Environ un tiers des patients s’auto-diagnostiquent en consultant Internet !
• Au comptoir, la présence d’un nodule ou d’un abcès dans un grand pli, axillaire, inguinal, mammaire…, doit faire suspecter une maladie de Verneuil. Poser un diagnostic est toutefois interdit car cela s’apparenterait à un exercice illégal de la médecine. Il est cependant possible d’orienter un patient en situation d’errance diagnostique et thérapeutique vers des associations spécialisées (voir En savoir+) afin de bénéficier d’une prise en charge adaptée et de rompre l’isolement.
• Une fois le diagnostic posé, l’officinal participe au bon usage des antibiotiques. Attention à l’automédication ! Déconseillez les AINS et des corticoïdes à visée antalgique, au risque de complications infectieuses, ainsi que les antibiotiques locaux et les antiseptiques, en préconisant un lavage à l’eau et au savon. Incitez également le patient à ne pas inciser lui-même ses lésions.
• En cas de suppuration importante, des pansements hydrocellulaires ou hydrofibres, voire au charbon, améliorent la qualité de vie en absorbant les exsudats et en atténuant les odeurs.
Avec l’aimable participation des Dr Stéphanie Mallet et Isabelle Nicol, dermatologues à l’hôpital de la Timone, à Marseille (13). Le Dr Nicol est membre du groupe HS-France (hidrosadénite suppurative) au sein de la Société française de dermatologie.
(1) Prise en charge de la maladie de Verneuil : quels objectifs réalistes aujourd’hui ? , Réalités thérapeutiques en dermato-vénérologie, septembre 2020.
(2) Prise en charge de l’hidradénite suppurée, Centre de preuves de dermatologie, recommandations de bonnes pratiques.
Dico +
→ Abcès : amas de pus collecté dans une cavité.
→ Excrétion apocrine : forme d’excrétion par apocytose. Le produit d’excrétion, par exemple la sueur ou le lait du mamelon, est excrété entouré par la membrane de la cellule glandulaire.
→ Fistule : canal d’où s’écoule un liquide.

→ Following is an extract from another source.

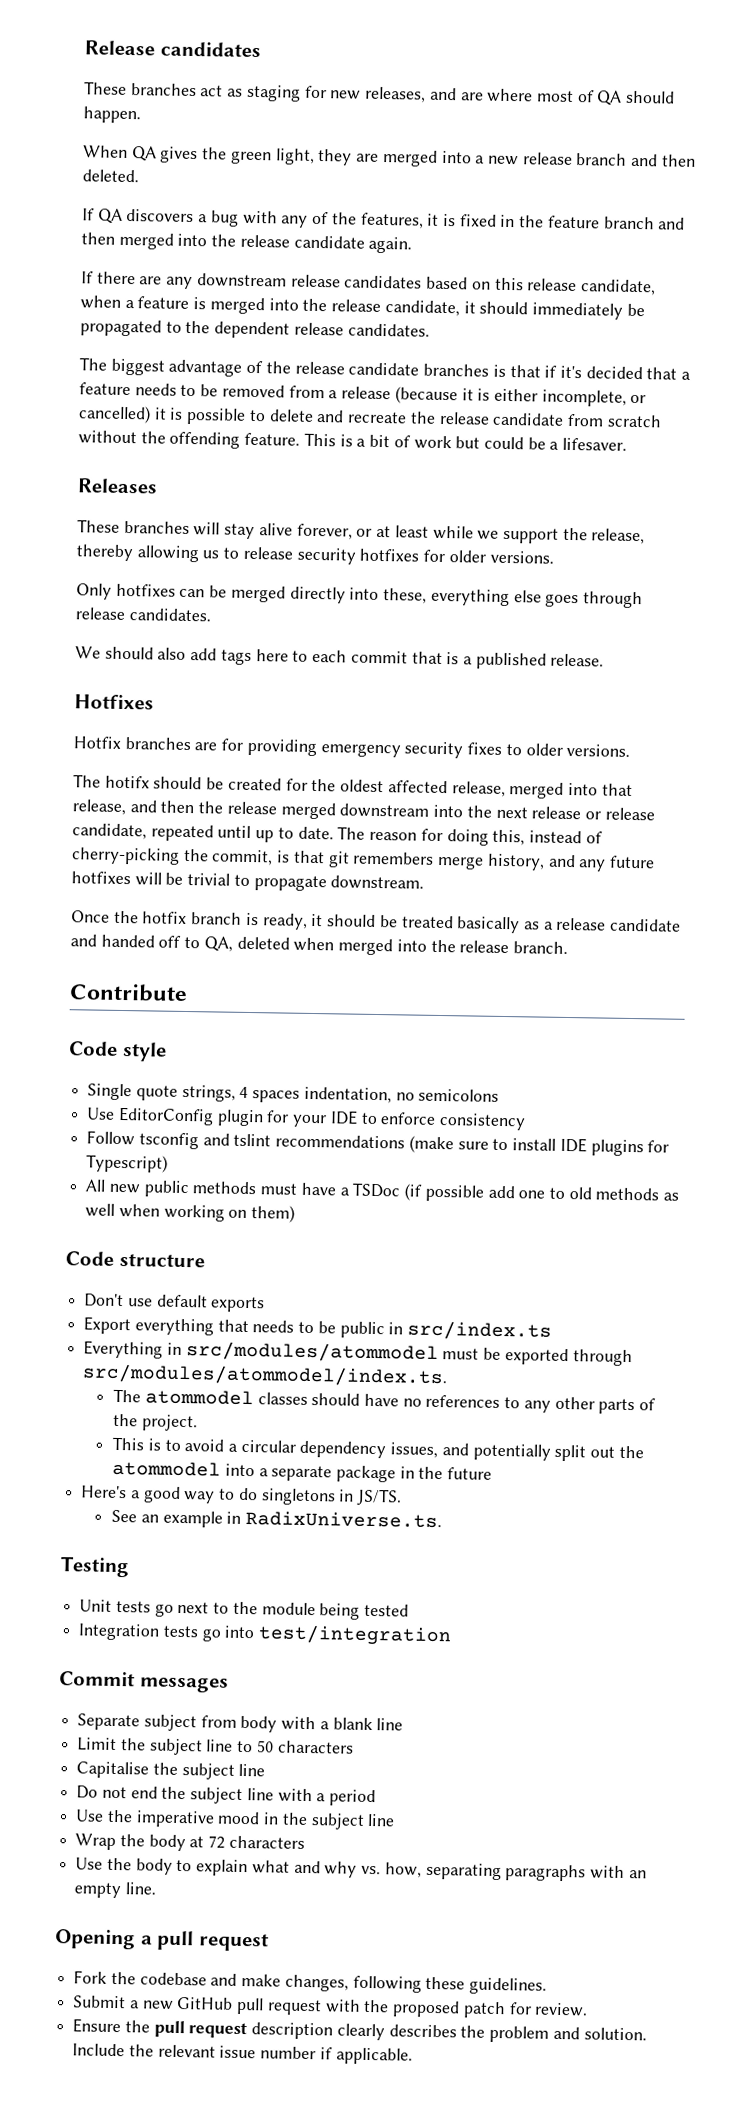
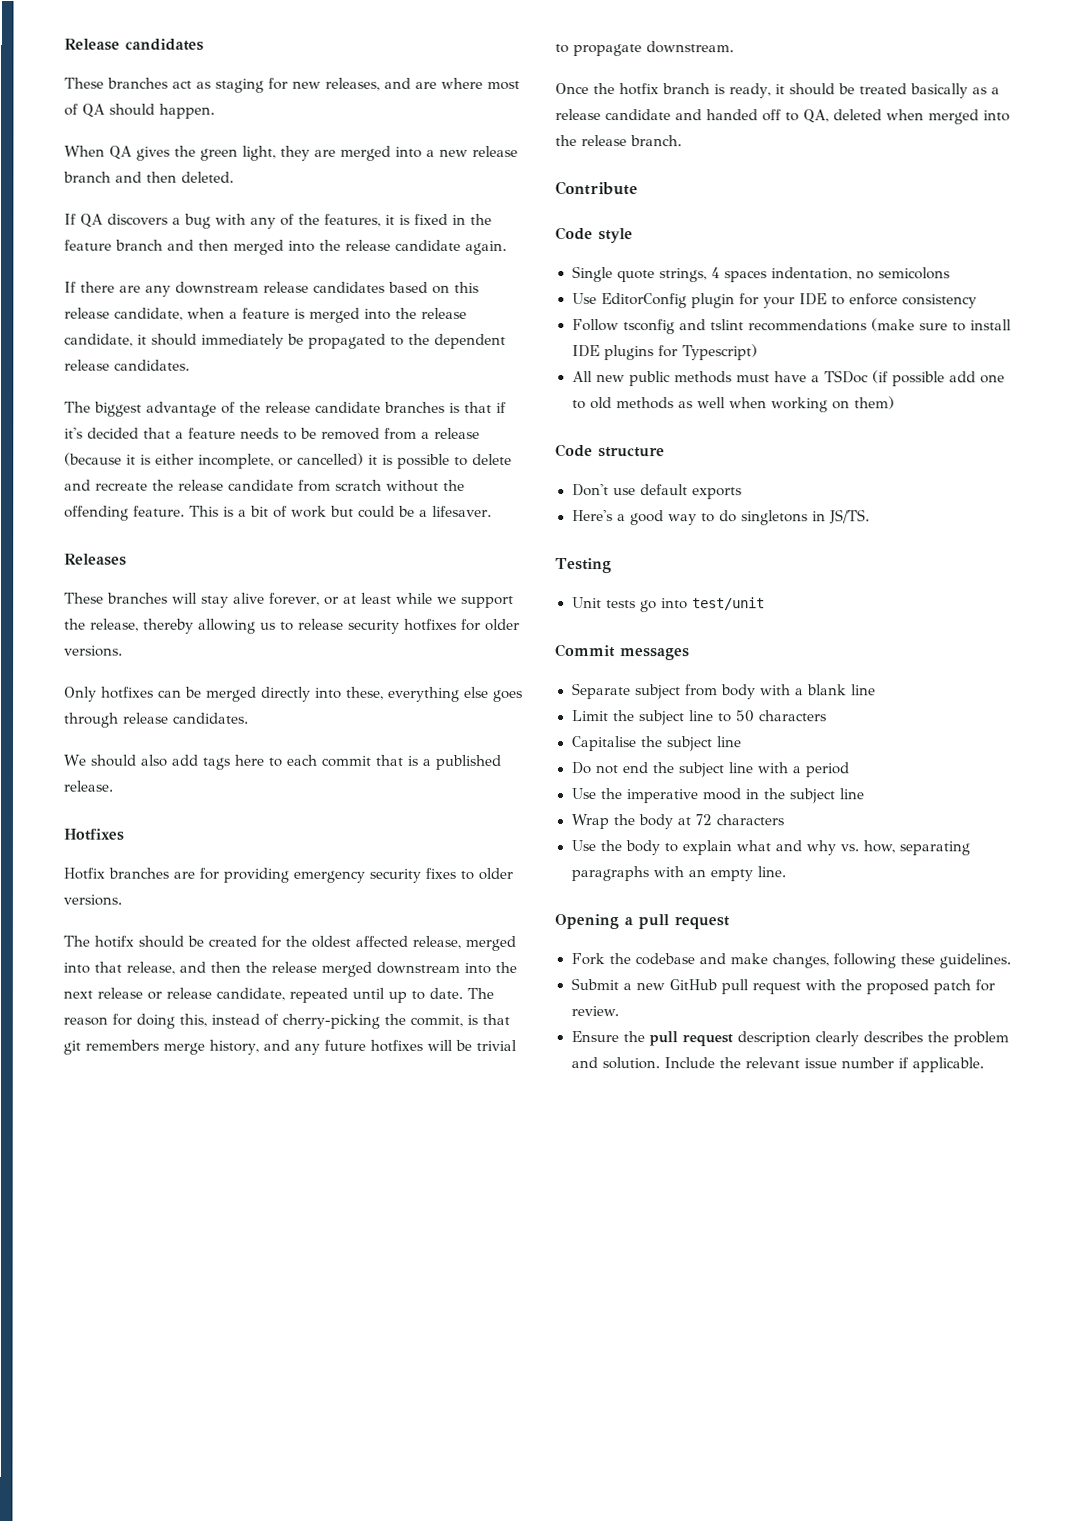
[83,1316,553,1341] [83,1340,633,1367] [82,1363,449,1388] [113,1388,657,1415] [113,1413,198,1432] [112,1436,644,1462] [112,1460,493,1483] // Export everything that needs to be public in src/index.ts // Everything in src/modules/atommodel must be exported through src/modules/atommodel/index.ts. // The atommodel classes should have no references to any other parts of the project. // This is to avoid a circular dependency issues, and potentially split out the atommodel into a separate package in the future -> (742, 493) none
[111,1509,443,1529] // See an example in RadixUniverse.ts. -> (870, 517) none
[177,1601,410,1620] [78,1623,453,1646] next to the module being tested // Integration tests go into test/integration -> [660,597,765,611] into test/unit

→ Fistulisation : formation de galeries sous-cutanées inflammatoires et abcédées (= où s’est formé un abcès).
→ Nodule : formation cutanée arrondie, solide et saillante.
→ Papule : lésion cutanée légèrement saillante qui dessèche sans cicatrice.
En savoir +
→ Solidarité Verneuil
Cette association de patients créée en 2009 vise à améliorer la prise en charge des patients et à rompre leur isolement.
→ ResoVerneuil
Fondée en 2015, cette association de professionnels de santé regroupe plus de 200 praticiens. Un annuaire de ces spécialistes et de multiples informations claires sur la maladie et ses traitements sont proposés.